Rate each opportunity from 1 to 10:
Financial return
Energy required
Stress level
Freedom created
Meaning and fulfillment
Then apply the filter:
If the energy cost outweighs life value, think again
If meaning and fulfillment are missing, ask why you are paying for money with your energy
Underwriting Criteria: A “No” That Saves You From Wasting Energy
One of the most practical ideas in the discussion was “underwriting criteria.” Real estate underwriters use checklists. They quickly say yes or no based on thresholds.
The speaker suggests using the same principle for your own life and business decisions. Create a list of “no” conditions so you do not waste time and energy debating what your gut already knows.
Examples mentioned included walking away from deals where the seller or organization’s culture conflicts with your values, such as racism, sexism, or homophobia. Even when the ROI looks attractive, the energy cost of trying to unwind culture is often too high.
Another example: buying and building “up in the air” rather than “on the runway.” More on that next.
Flywheel Thinking: Acquire When the Business Is Already “In Glide Pattern”
There is a flying analogy: the most unsafe and inefficient phase happens during the first portion of takeoff. Launch is chaotic. Fuel is high. Lots can go wrong.
But once you are at altitude, the plane enters a glide pattern. Energy expenditure drops. Stability increases.
The takeaway for entrepreneurship and investing is this:
Starting from scratch often drains energy first, even when money arrives later
Acquiring a business that is already producing cash can allow you to reduce energy cost
It is easier to “turn on autopilot” when systems are already functioning
So instead of obsessing only over maximum upside, consider the energy trajectory. When does the energy cost get lighter? When does the freedom increase?
Managing Expectations (So Energy Does Not Become a Battle)
Energy drain does not only come from deals. It also comes from conflict, misalignment, and resentment.
One of the strongest “energy protectors” is expectation management. The conversation made a key point:
Expectations are just resentments under construction.
When you assume the other person shares the same definition of “on time,” “done,” or “good enough,” you create friction.

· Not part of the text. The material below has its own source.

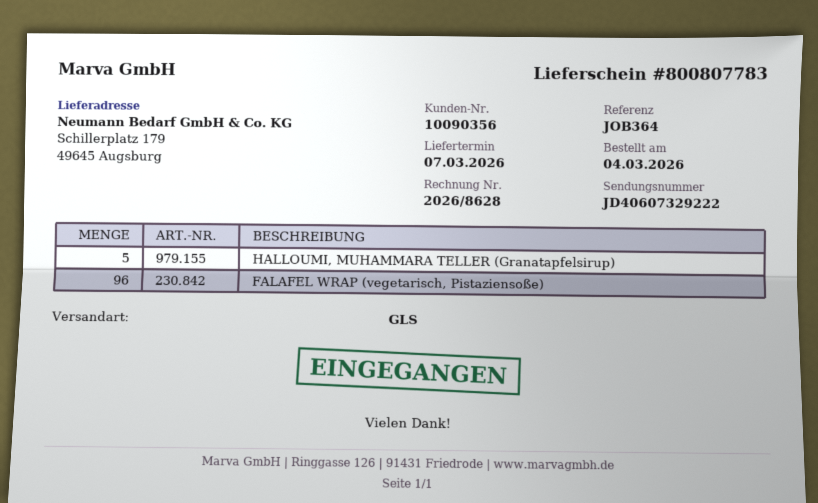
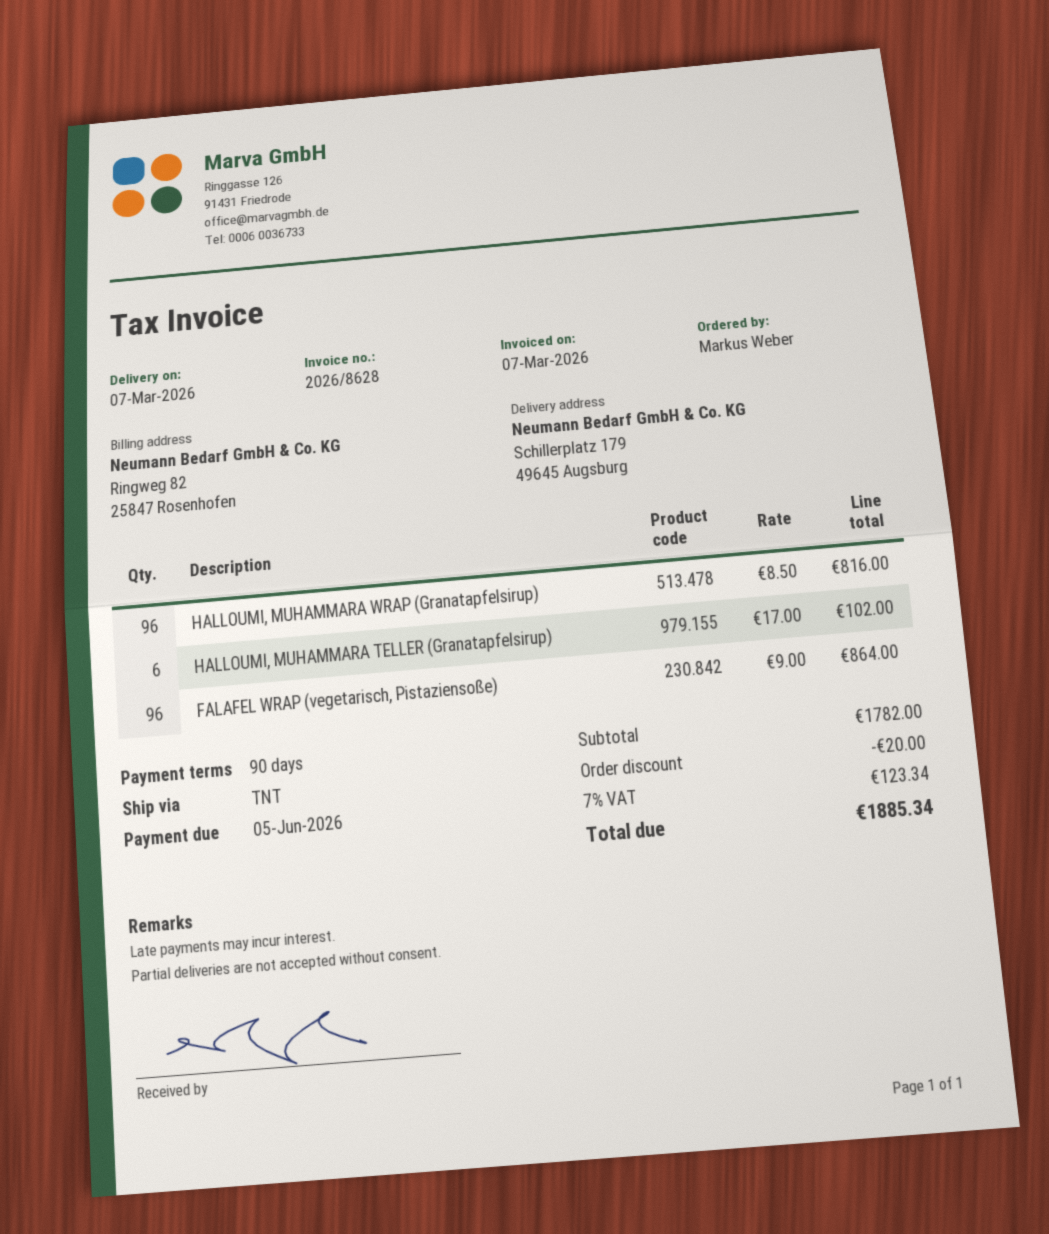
shipping method: GLS -> TNT
HALLOUMI, MUHAMMARA TELLER (Granatapfelsirup): 5 -> 6
HALLOUMI, MUHAMMARA WRAP (Granatapfelsirup): none -> 96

A small example in the conversation was a calendar invite time. Even in something trivial, if you and the other person’s expectations diverge, energy gets burned on being right instead of being effective.
So ask:
What does “done” mean to them?
When do they expect updates?
What matters most to each person?
You Can Be Right or You Can Be Rich (Sometimes Pick the Energy)
There is a final philosophy that ties everything together:
Constantly insisting you are right can cost you money, relationships, and sanity.
Sometimes fighting for truth is essential. But often, the energy lost in ego battles is not worth the gain.
The better strategy is to notice when you are:
defending your pride
withdrawing from collaboration
turning negotiation into conflict
Then choose: the deal, the relationship, and the outcome. Not the argument.
Key Takeaways: The ROE and ROL Checklist
Measure ROE because energy is the scarce resource.
Use ROL to decide whether an opportunity is sustainable for your life.
Do an energy audit: financial return, energy required, stress, freedom, meaning.
Build underwriting criteria so you quickly say no to values and culture mismatches.
Include relationships in the ROI equation, not just money.
Manage expectations to prevent resentment and friction from draining your capacity.
One question to use today
Before you commit, ask:
“Will this opportunity cost more energy than it returns in life value?”
If the answer is “yes,” you do not need more spreadsheets. You need better alignment.